The results came days before Shell announced record first-quarter profits of more than $9.6 billion (€8.4 bn) yesterday.

“Record profits by fossil fuel companies like Shell and BP should be a wake-up call, and spur real accountability for the damage they are causing,” says Patrick Watt, chief executive of Christian Aid. “That’s not just Christian Aid’s view, it’s the view of an overwhelming majority of the British public.”

63 per cent of respondents said they would back the government in taxing oil majors and putting the money into the loss and damage fund. This pot was agreed at COP27 to support countries hit by climate crises, with the finer details being figured out this year.

Overall, only six per cent of people disagreed with the statement that it is unfair for oil and gas companies to make record profits without taking responsibility for the damage.

“The UK government should be ensuring that major polluters meet their moral responsibility to repair the damage they have caused to the climate,” says Watt.

Outrage over fossil fuel company profits

Shell’s record three-month profits have met with outrage in the UK. Immediately after posting the bumper profit, Europe’s biggest oil and gas company announced it would be rewarding investors by buying back $4 bn (€3.6 bn) of its own shares over the next three months.

Responding to the “obscene” news, an indignant editorial in the Daily Mirror notes that “These firms [...] have given lavish returns to shareholders when greater investment in alternative energy would help limit global warming.”

“As temperatures soar from Madrid to Mogadishu, Shell is once again posting bumper profits while promising to keep extracting fossil fuels for years to come,” commented Charlie Kronick, senior climate advisor at Greenpeace UK.

Shell isn’t the only fossil fuel firm to have attracted fierce criticism for its staggering first-quarter profits this year.

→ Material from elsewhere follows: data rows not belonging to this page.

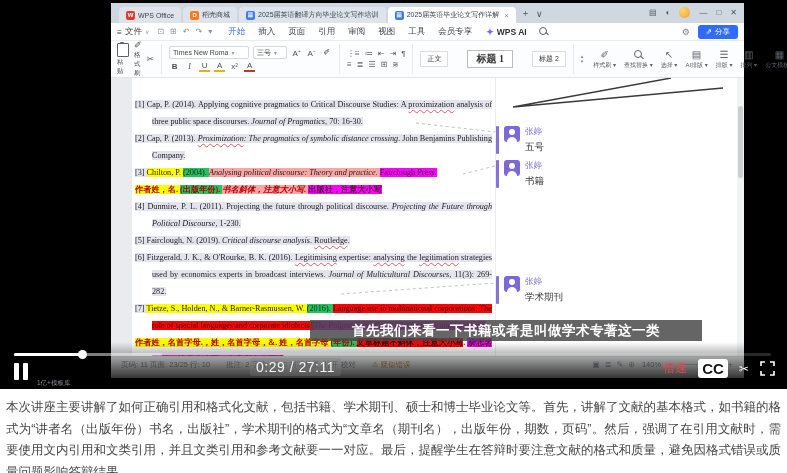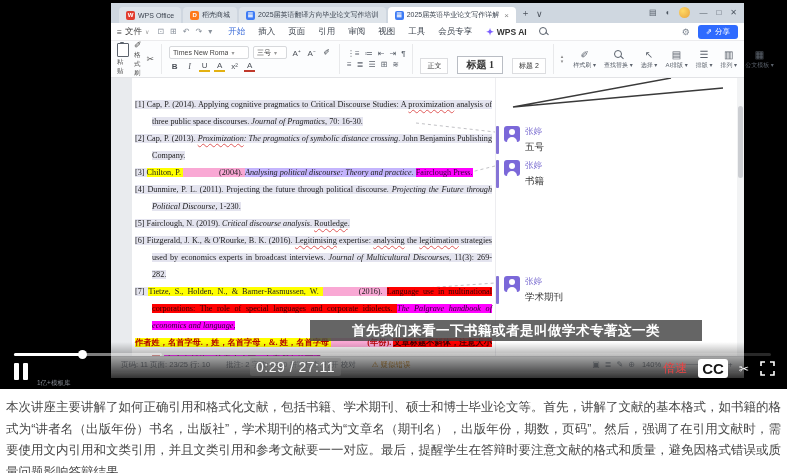"标题 1" .stylesbox { align-items: flex-end -> center; gap: 9px -> 19px }
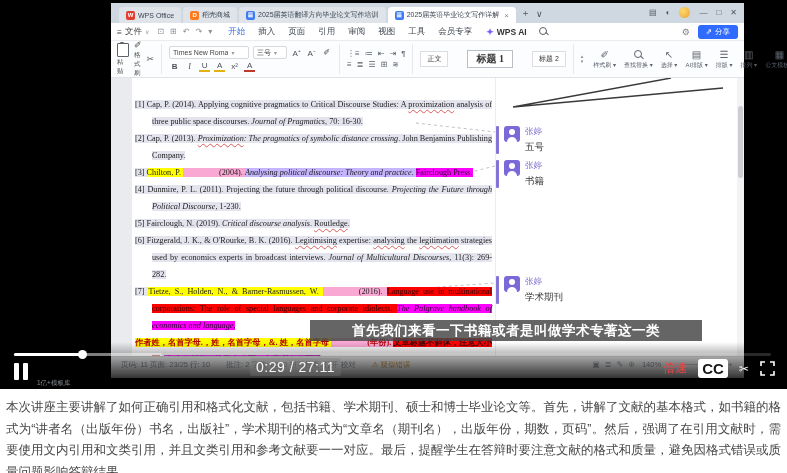"(2004)." .hl-green { background: #f9a8d4 -> #22c55e; padding-left: 36px -> none }
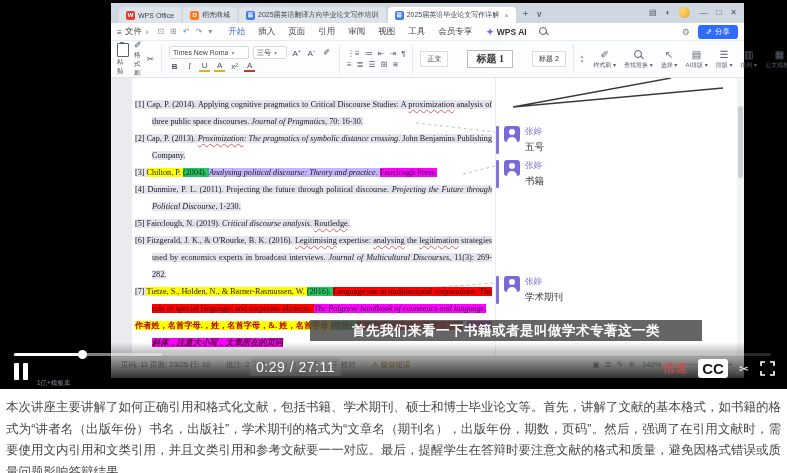"Analysing political discourse: Theory" .hl-cyan { background: #c4b5fd -> #fca5a5 }
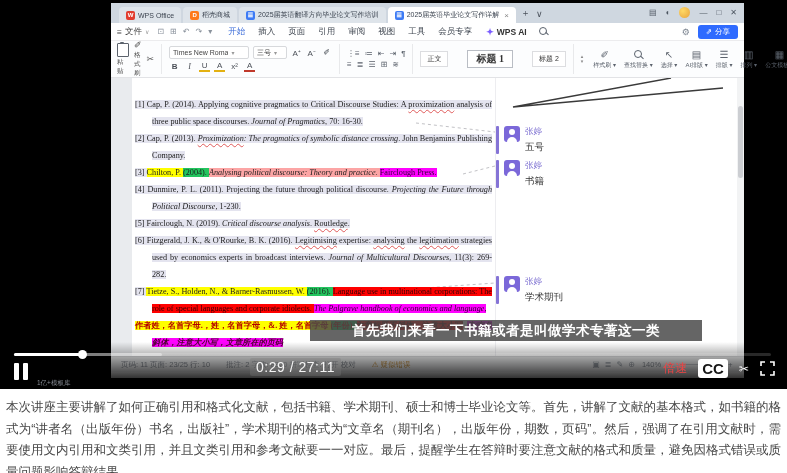"作者姓，名. (出版年份). 书名斜体，注意大小写. 出版社，注意大小写" p.refline { html: none -> <p><span>作者姓，名. </span><span>(出版年份). </span><span>书名斜体，注意大小写. </span><span>出版社，注意大小写</span></p> }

BP revealed on Tuesday that it made around €4.57 bn over the same period.

While Norwegian energy firm Equinor - which is developing the controversial Rosebank oil field near the ­Shetland Islands - unveiled profits of €10.3 bn for the same three months.

Support grows for a stronger windfall tax

The announcements have sparked fresh calls for tougher windfall taxes amid a continuing cost of living crisis in the UK.

Labour’s shadow climate secretary Ed Miliband called BP’s “enormous profits” the “unearned, unexpected windfalls of war”.

Liberal Democrat leader Sir Ed Davey has also called on the government to close “loopholes” in the windfall tax which Prime Minister Rishi Sunak (as chancellor) introduced last year.


The “temporary, targeted energy profits levy” of 25 per cent that Sunak announced came with a 90 per cent tax relief for firms that invest in oil and gas extraction in the UK.

Despite the higher taxes it had to pay, and the lower sums it got on the market for the oil and gas it makes, Shell said its profits increased partly thanks to its energy trading teams and LNG sales.

“The UK government should stop issuing new oil and gas licences and force Shell and the rest of the industry to start using their obscene profits to pay for the damage that their fossil fuel habit is causing to lives and livelihoods around the world,” adds Kronick.

Christian Aid’s survey suggests such a move would have considerable public support. While a petition from Global Justice Now to force big oil companies to pay into the loss and damage pot has so far received almost 21,000 signatures.